1996, c. 10, s. 86; 2000, c. 15, s. 8; 2007, c. 19, s. 26.

Previous Version

Part Iii. Railway Transportation

Division I

Interpretation and Application

Definitions

87. In this Part,

“land”

« terres »

“land” includes an interest in land and, in relation to land in the Province of Quebec, includes the interest of a lessee;

“metropolitan area”

« région métropolitaine »

“metropolitan area” means any area that is classified by Statistics Canada in its most recent census of Canada as a census metropolitan area;

“operate”

« exploitation »

“operate” includes, with respect to a railway, any act necessary for the maintenance of the railway or the operation of a train;

“point of destination”

« point de destination »

“point of destination” means, with respect to traffic on a railway line that is subject to a transfer described in subsection 128(4) or 129(2), the point where the traffic is transferred from the line of a railway company to a line to which this Part does not apply;

“point of origin”

« point d’origine »

“point of origin” means, with respect to traffic on a railway line that is subject to a transfer described in subsection 128(4) or 129(2), the point where the traffic is transferred to the line of a railway company from a line to which this Part does not apply;

“public passenger service provider”

« société de transport publique »

“public passenger service provider” means VIA Rail Canada Inc., a passenger rail service provider designated by the Minister or an urban transit authority;

“railway”

« chemin de fer »

“railway” means a railway within the legislative authority of Parliament and includes

(a) branches, extensions, sidings, railway bridges, tunnels, stations, depots, wharfs, rolling stock, equipment, stores, or other things connected with the railway, and

(b) communications or signalling systems and related facilities and equipment used for railway purposes;

“railway company”

« compagnie de chemin de fer »

class=“railway company” means a person who holds a certificate of fitness under section 92, a partnership of such persons or a person who is mentioned in subsection 90(2);

“road”

« route »

“road” means any way or course, whether public or not, available for vehicular or pedestrian use;

“Special Act”

« loi spéciale »

“Special Act” means an Act under which a railway company has authority to construct or operate a railway, or that is enacted with special reference to a railway, and includes

(a) letters patent constituting a company’s authority to construct or operate a railway, granted before April 1, 1969, under any Act, and the Act under which the letters patent were granted or confirmed, and

(b) letters patent incorporating a company under section 11 of the Railway Act on or after April 1, 1969, whose objects are the construction or operation of a railway in Canada;

“tariff”

« tarif »

“tariff” means a schedule of rates, charges, terms and conditions applicable to the movement of traffic and incidental services;

“traffic”

« transport » ou « trafic »

“traffic” means the traffic of goods, including equipment required for their movement.

“urban transit authority”

« administration de transport de banlieue »

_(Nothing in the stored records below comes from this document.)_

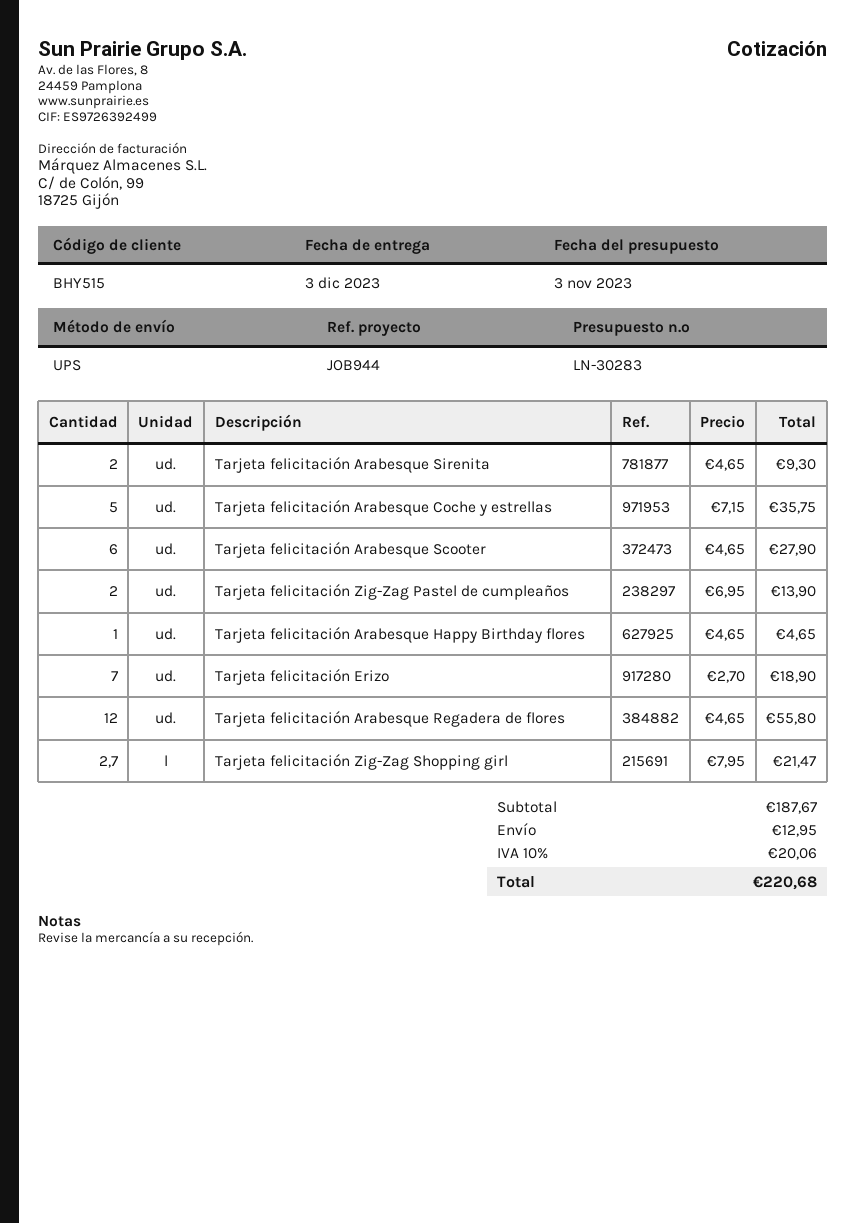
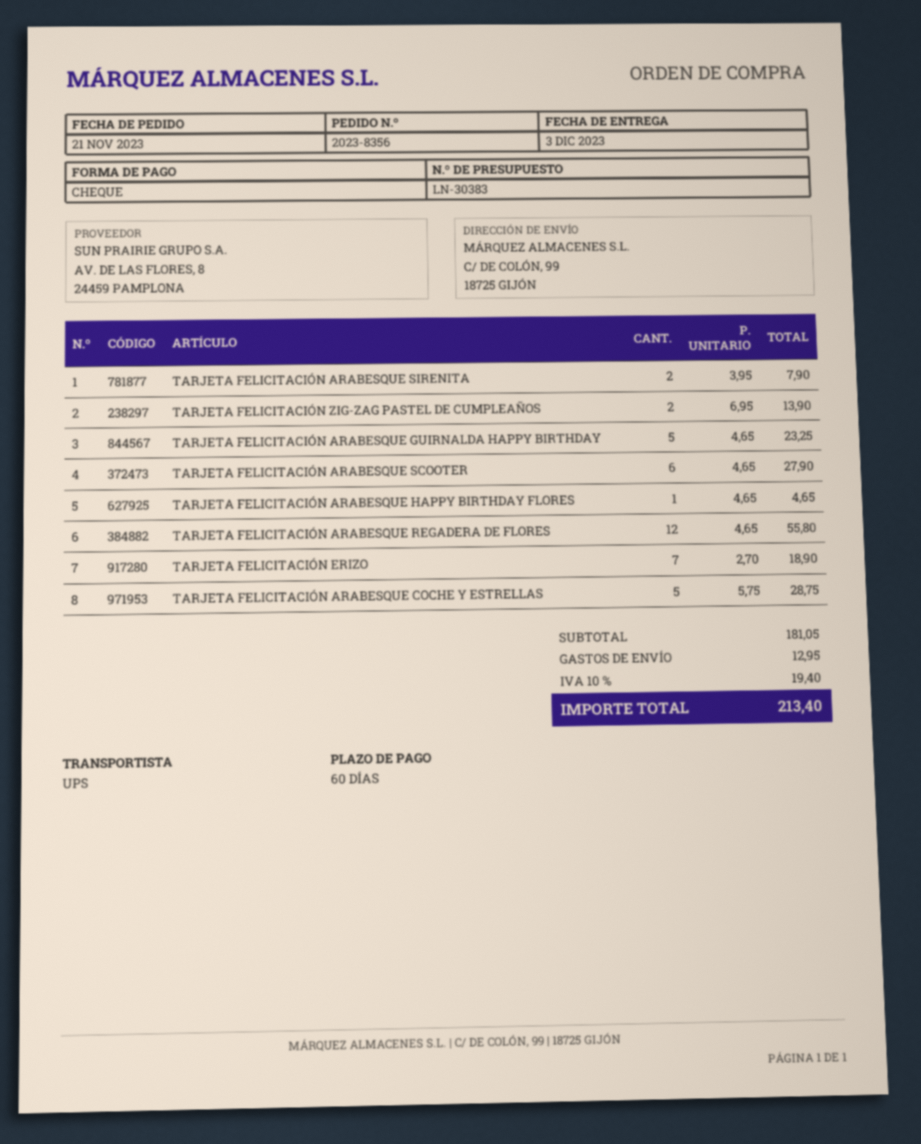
quote number: LN-30283 -> LN-30383
Tarjeta felicitación Arabesque Sirenita: 2 x 4.65 = 9.30 -> 2 x 3.95 = 7.90
Tarjeta felicitación Arabesque Coche y estrellas: 5 x 7.15 = 35.75 -> 5 x 5.75 = 28.75
Tarjeta felicitación Zig-Zag Shopping girl: 2.7 x 7.95 = 21.47 -> none
TARJETA FELICITACIÓN ARABESQUE GUIRNALDA HAPPY BIRTHDAY: none -> 5 x 4.65 = 23.25
subtotal: 187.67 -> 181.05
tax: 10% = 20.06 -> 10% = 19.40
total: 220.68 -> 213.40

“urban transit authority” means an entity owned or controlled by the federal government or a provincial, municipal or district government that provides commuter services.

1996, c. 10, s. 87; 2007, c. 19, s. 28.

Previous VersionApplication

88. (1) This Part applies to all persons, railway companies and railways within the legislative authority of Parliament.

Special cases

(2) Without limiting the effect of subsection (1), this Part applies to

(a) a company operating a railway from the United States into Canada; and

(b) a railway, or a portion of a railway, whether or not constructed under the authority of an Act of Parliament, that is owned, controlled, leased or operated by a person who operates a railway within the legislative authority of Parliament.

Works for the general advantage of Canada

(3) A railway or a portion of a railway mentioned in paragraph (2)(b) is declared to be a work for the general advantage of Canada.

Cessation of declaration

(4) A declaration by subsection (3) or by any other Act of Parliament that a railway is a work for the general advantage of Canada, or for the advantage of two or more provinces, ceases to have effect with respect to a line of the railway, or a portion of it, whose operation is discontinued under Division V or is the subject of a transfer under that Division to a person other than a company mentioned in paragraph (2)(b).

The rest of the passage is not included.